**The task:** Could you repeat all of the entries below word for word, apart from the pictures?

[Data items]
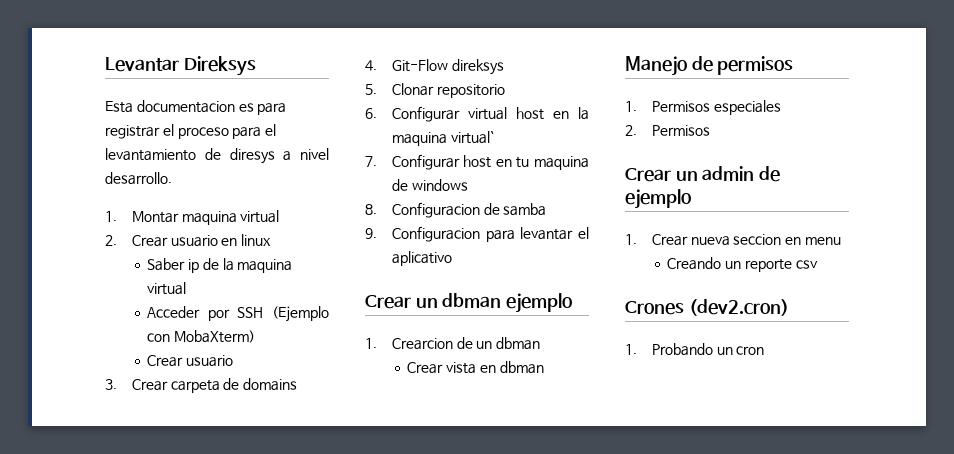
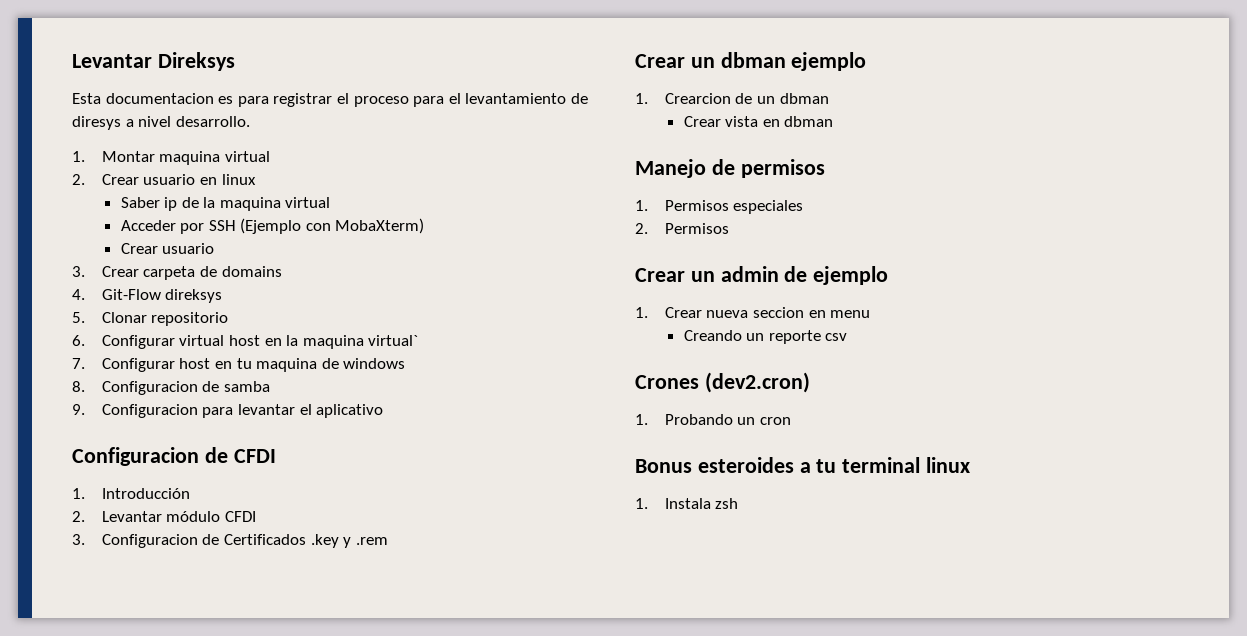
(452, 258) none -> [72,447,276,466] [72,488,190,499] [72,511,257,522] [72,534,388,548] // Configuracion de CFDI // 1. Introducción // 2. Levantar módulo CFDI // 3. Configuracion de Certificados .key y .rem
(765, 350) none -> [635,457,971,473] [635,498,739,509] // Bonus esteroides a tu terminal linux // 1. Instala zsh

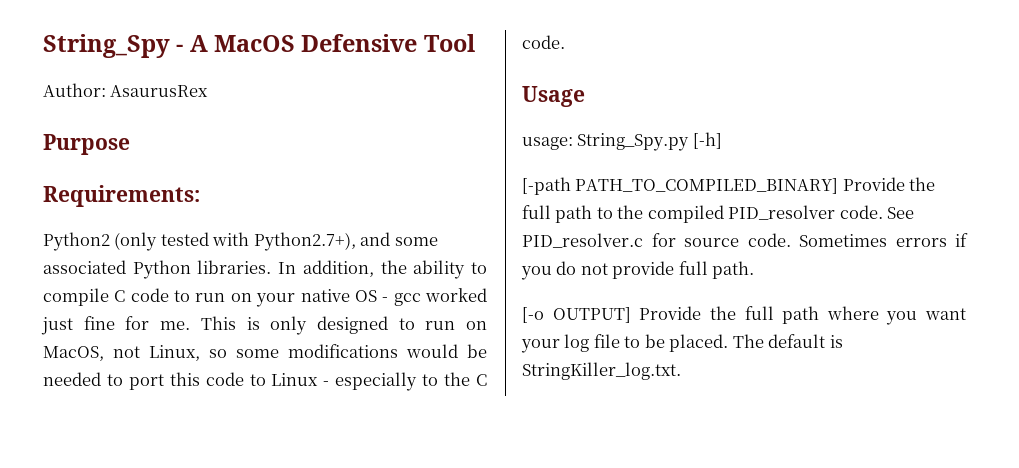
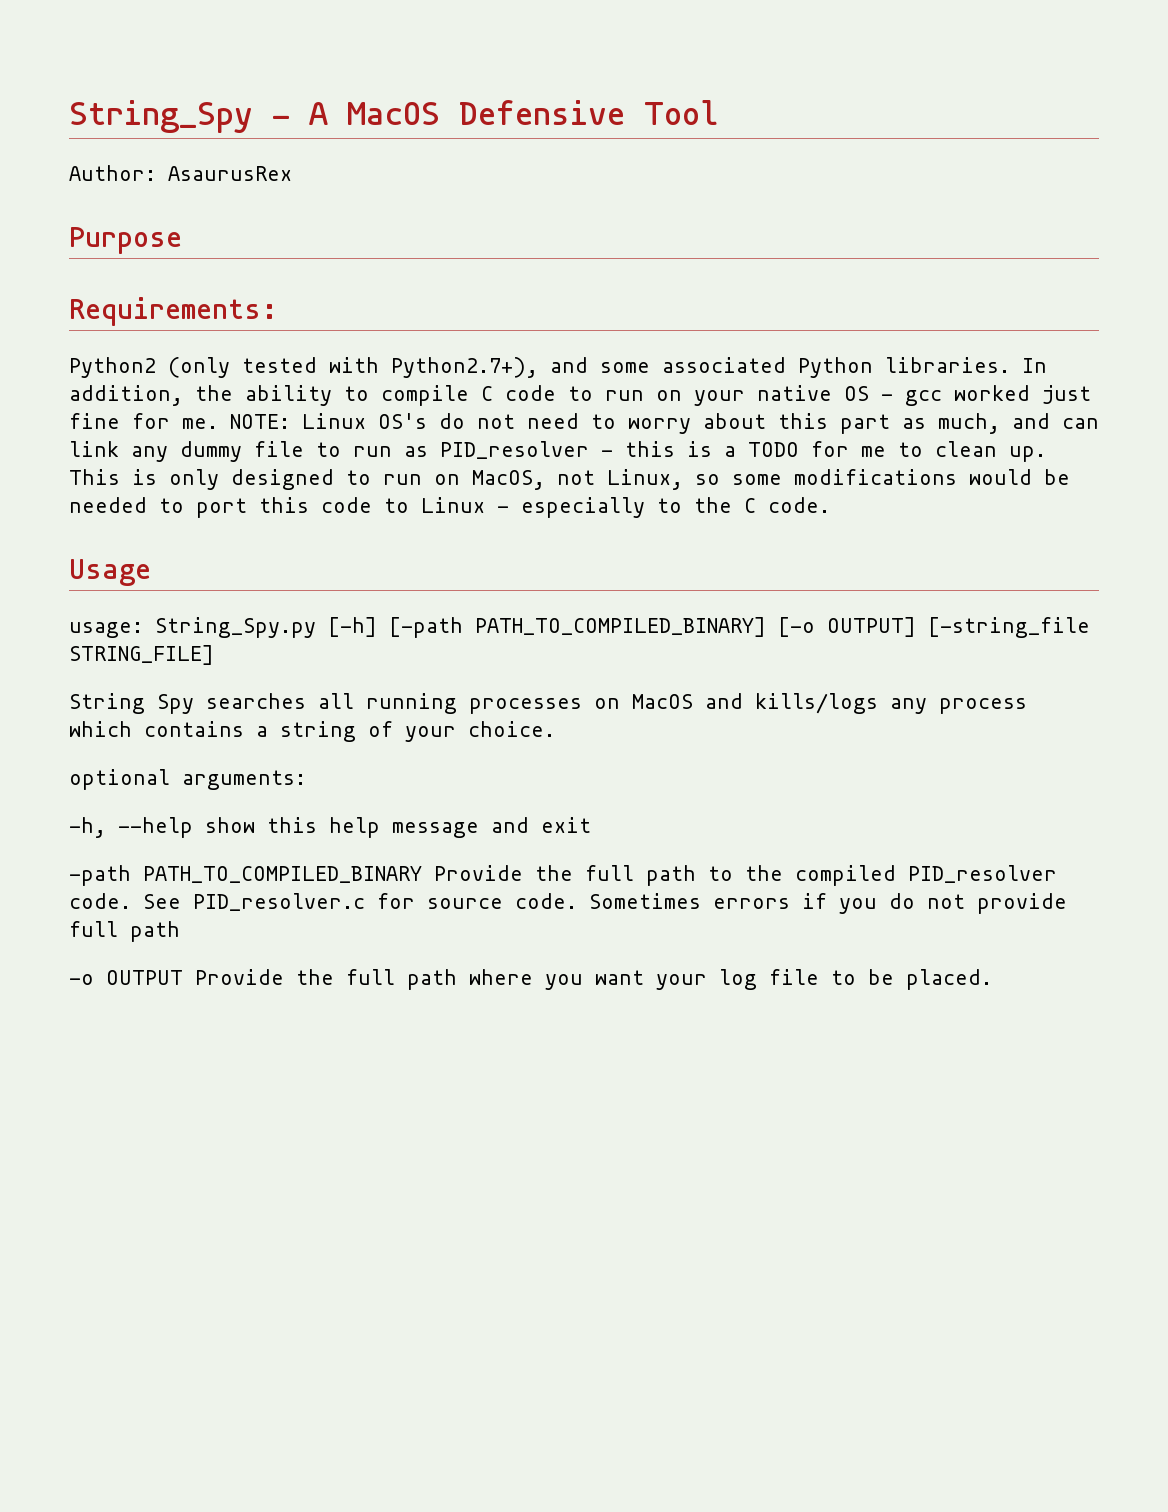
(191, 325) none -> [230,413,1099,434] [69,441,1046,462] NOTE: Linux OS's do not need to worry about this part as much, and can link any dummy file to run as PID_resolver - this is a TODO for me to clean up.
(722, 140) // -> (377, 627) none
(839, 186) none -> [778,617,1090,638] [69,645,214,665] [69,693,1027,714] [69,721,555,742] [69,769,306,790] [69,817,591,838] [69,865,422,886] [-o OUTPUT] [-string_file STRING_FILE] // String Spy searches all running processes on MacOS and kills/logs any process which contains a string of your choice. // optional arguments: // -h, --help show this help message and exit // -path PATH_TO_COMPILED_BINARY
[712,261,755,279] [522,307,631,323] path. // [-o OUTPUT] -> [130,921,180,942] [69,970,183,985] path // -o OUTPUT
[732,334,843,348] [522,362,681,380] The default is StringKiller_log.txt. -> (992, 979) none

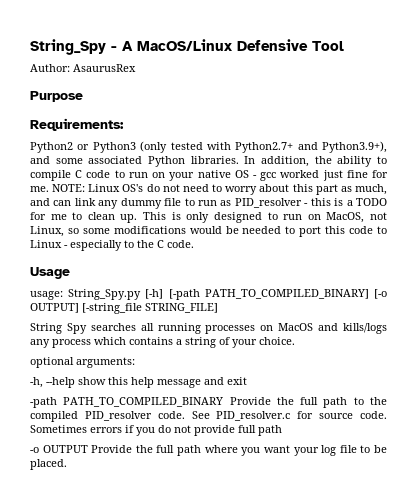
[347,102,440,125] MacOS -> [137,39,232,51] MacOS/Linux
(156, 367) none -> [77,142,136,153] or Python3
[391,357,538,378] Python2.7+), -> [235,141,387,153] Python2.7+ and Python3.9+),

**Solution:**
(452, 258) none -> [72,447,276,466] [72,488,190,499] [72,511,257,522] [72,534,388,548] // Configuracion de CFDI // 1. Introducción // 2. Levantar módulo CFDI // 3. Configuracion de Certificados .key y .rem
(765, 350) none -> [635,457,971,473] [635,498,739,509] // Bonus esteroides a tu terminal linux // 1. Instala zsh

(191, 325) none -> [230,413,1099,434] [69,441,1046,462] NOTE: Linux OS's do not need to worry about this part as much, and can link any dummy file to run as PID_resolver - this is a TODO for me to clean up.
(722, 140) // -> (377, 627) none
(839, 186) none -> [778,617,1090,638] [69,645,214,665] [69,693,1027,714] [69,721,555,742] [69,769,306,790] [69,817,591,838] [69,865,422,886] [-o OUTPUT] [-string_file STRING_FILE] // String Spy searches all running processes on MacOS and kills/logs any process which contains a string of your choice. // optional arguments: // -h, --help show this help message and exit // -path PATH_TO_COMPILED_BINARY
[712,261,755,279] [522,307,631,323] path. // [-o OUTPUT] -> [130,921,180,942] [69,970,183,985] path // -o OUTPUT
[732,334,843,348] [522,362,681,380] The default is StringKiller_log.txt. -> (992, 979) none

[347,102,440,125] MacOS -> [137,39,232,51] MacOS/Linux
(156, 367) none -> [77,142,136,153] or Python3
[391,357,538,378] Python2.7+), -> [235,141,387,153] Python2.7+ and Python3.9+),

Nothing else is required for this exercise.